Tolle Neuigkeiten erreichen uns auch aus Österreich. Die Brixner Autorin Miriam Unterthiner wurde mit ihrem Theatertext Blutbrot (2025, edition Laurin) neben zwei weiteren Büchern auf die Shortlist Debüt 2025 des Österreichischen Buchpreises gewählt. Die Gewinnerin wird am 10. November verkündet. Ihr seht, es ist gerade ganz schön viel los im Literaturbetrieb.
Keine hochdotierten Preisverleihungen, aber abwechslungsreiche literarische Veranstaltungen finden in den kommenden Tagen auch in Meran, Brixen und Innsbruck statt:
Im Rahmen der Meraner Sprachspiele lesen am heutigen Mittwoch, den 22. Oktober ab 19:30 im Pinken Salon des Hotel Aurora an der Meraner Passerpromenade die zwei jungen Raetia-Nachwuchsautoren Julian Peter Messner und Laurenz Kofler aus ihren jeweiligen Büchern: In seinen tagebuchartigen Aufzeichnungen Wörtersammeln und Stichwörteln (2024) gibt der Autor Einblicke in sein Leben mit Trisomie 21. Im Debütroman Aufstehen (2025) erzählt Laurenz Kofler die Coming-of-Age-Geschichte eines Bozner Oberschülers.
Spannend wird der heutige Abend auch im Innsbrucker Literaturhaus am Inn, wo ab 19:00 Wörter nicht gelesen, sondern performt werden. Die österreichische Dramatikerin und Performerin Carolyn Amman befasst sich in ihrer Darbietung mit der Welt zwischen uns, die aus Sprache besteht und in der sich Soziales mit Politischem und Bedeutung mit Affekt verwebt. Die Hamburger Schauspielerin und Dramaturgin Lisa Kärcher und die Tiroler Dramatikerin, Lyrikerin und Texterin Petra Maria Kraxner untersuchen in ihrer Performance Verliebt euch! die Kraft der Sprache, die berührt, beschreibt und bezichtigt – zwischen KI-basierten Schreibübungen und im Publikum verteilten Stiften und Zetteln, bei denen woke Liebesbriefe geschrieben werde. Der Abend ist Teil von [mitSprache: Entpört euch!], einem freien Zusammenschluss der Österreichischen Häuser der Literatur.

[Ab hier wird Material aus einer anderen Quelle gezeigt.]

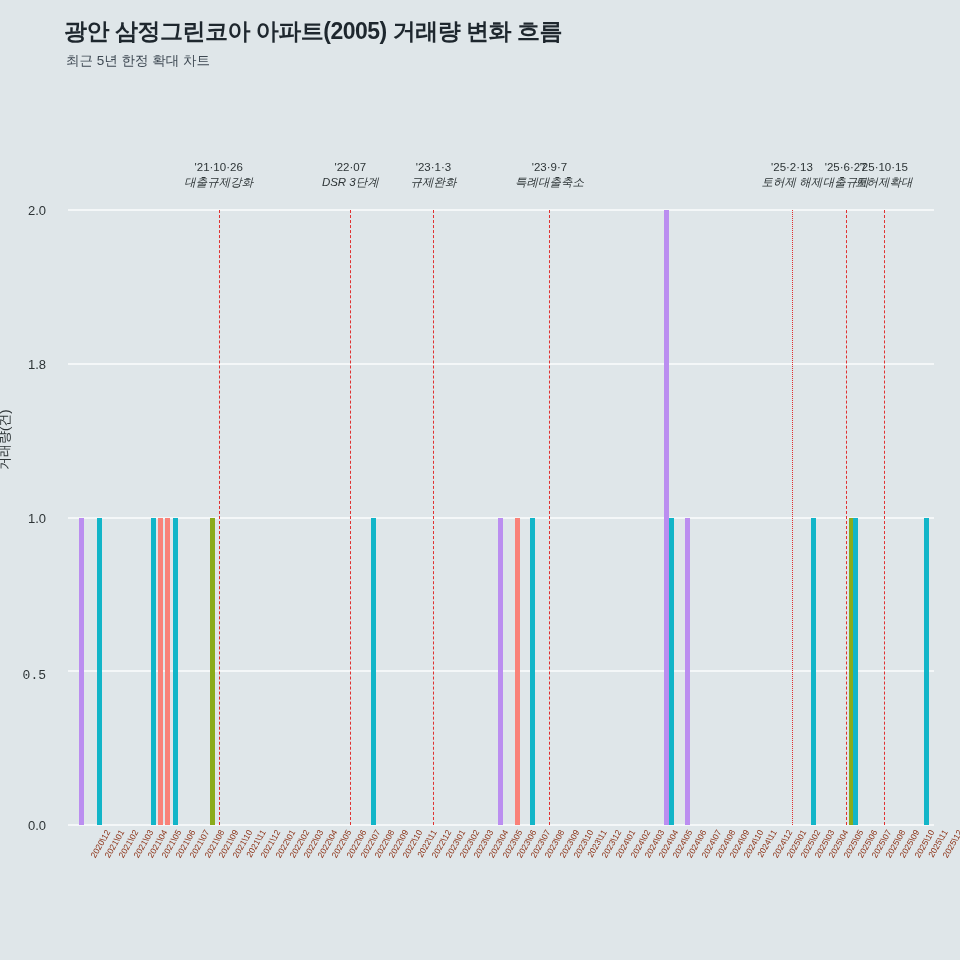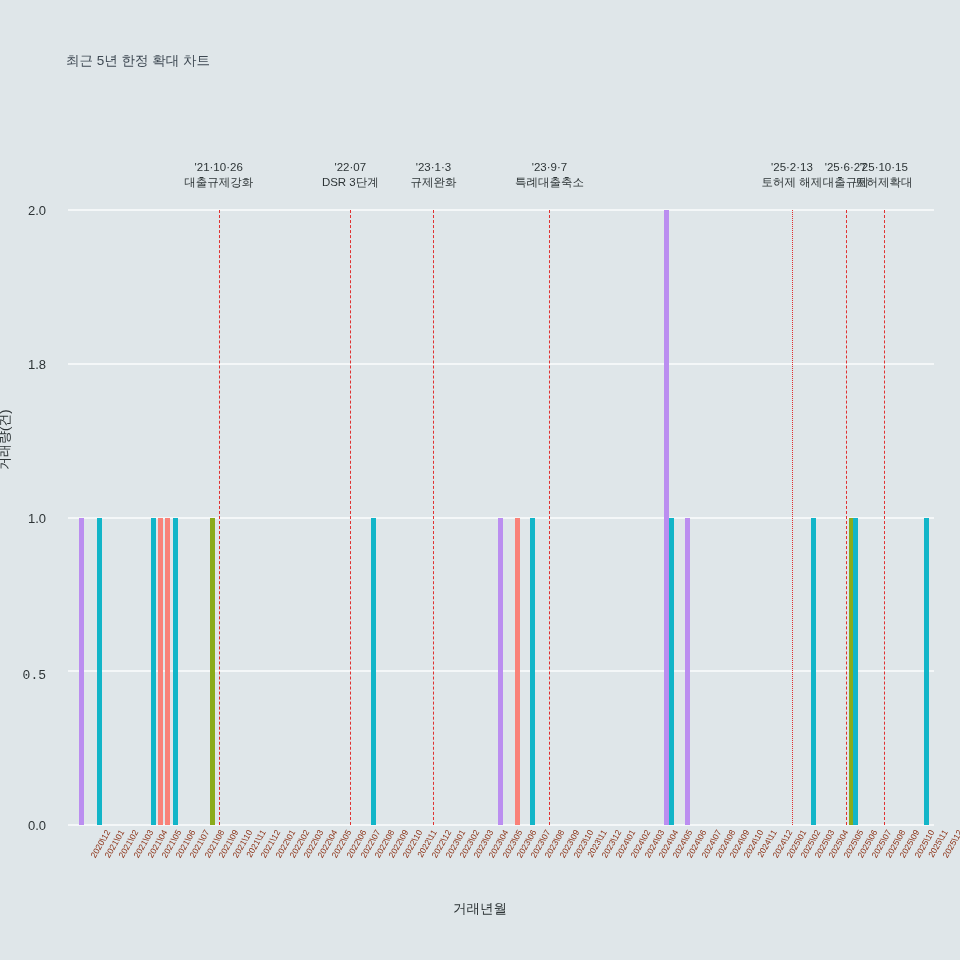--- a/index.html
+++ b/index.html
@@ -175,6 +175,7 @@
 
 <div id="root">
 
+  <div class="chart-title">광안 삼정그린코아 아파트(2005) 거래량 변화 흐름</div>
   <div class="chart-subtitle">최근 5년 한정 확대 차트</div>
 
 

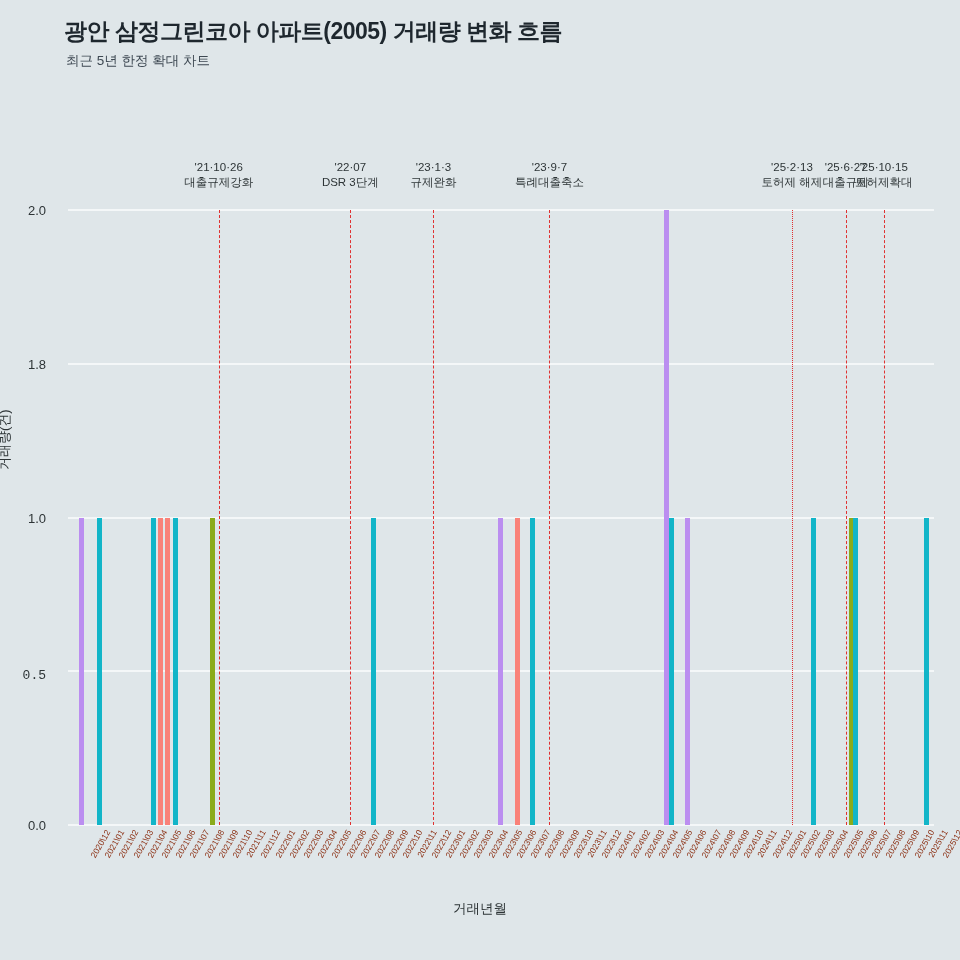--- a/index.html
+++ b/index.html
@@ -143,7 +143,7 @@
     transform: translateX(-50%);
   }
   .evlabel .l1 { display: block; line-height: 15px; }
-  .evlabel .l2 { display: block; line-height: 15px; }
+  .evlabel .l2 { display: block; line-height: 15px; font-style: italic; }
   
   .xticks {
     position: absolute;

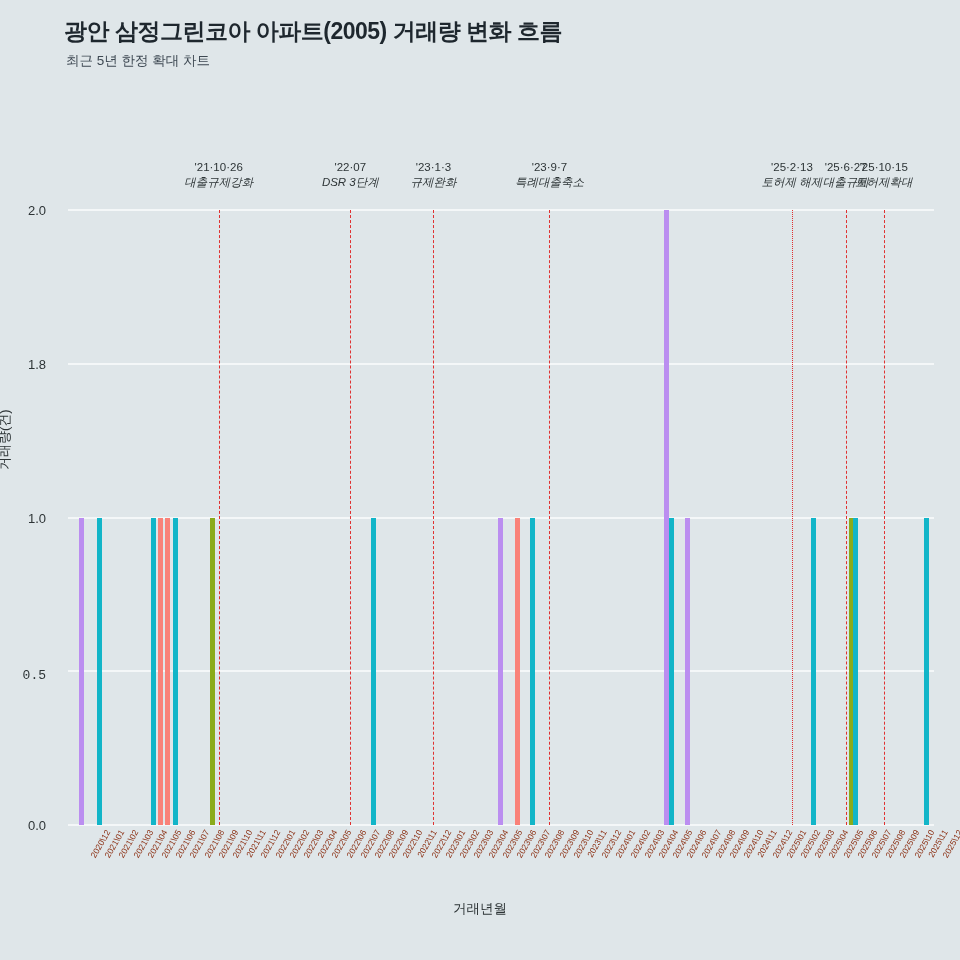--- a/index.html
+++ b/index.html
@@ -284,7 +284,6 @@
       <div class="xtick" style="left: 856.902px;">2025\12</div>
     </div>
 
-  <div class="xlabel">거래년월</div>
 
 
 <div class="evlabel" style="left: 218.684px; top: 160px;">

In der Dekadenz in Brixen finden diese Woche gleich zwei Literaturveranstaltungen statt, die aufzeigen möchten, wie vielseitig Sprache auf der Bühne sein kann. Am Donnerstag, 23. Oktober um 20:00 gastiert dort auf Einladung von ZeLT im (Kultur-)Keller das Leipziger Trio Hypochondrische Ängste, eine Band, die gesprochene Texte mit Musik zwischen Jazz, Pop und Postpunk verbindet und dabei das Zusammenspiel von Sprache, Rhythmus und gesellschaftlicher Wahrnehmung untersucht. Klingt nach einer spannenden Verbindung zwischen Literatur und Musik.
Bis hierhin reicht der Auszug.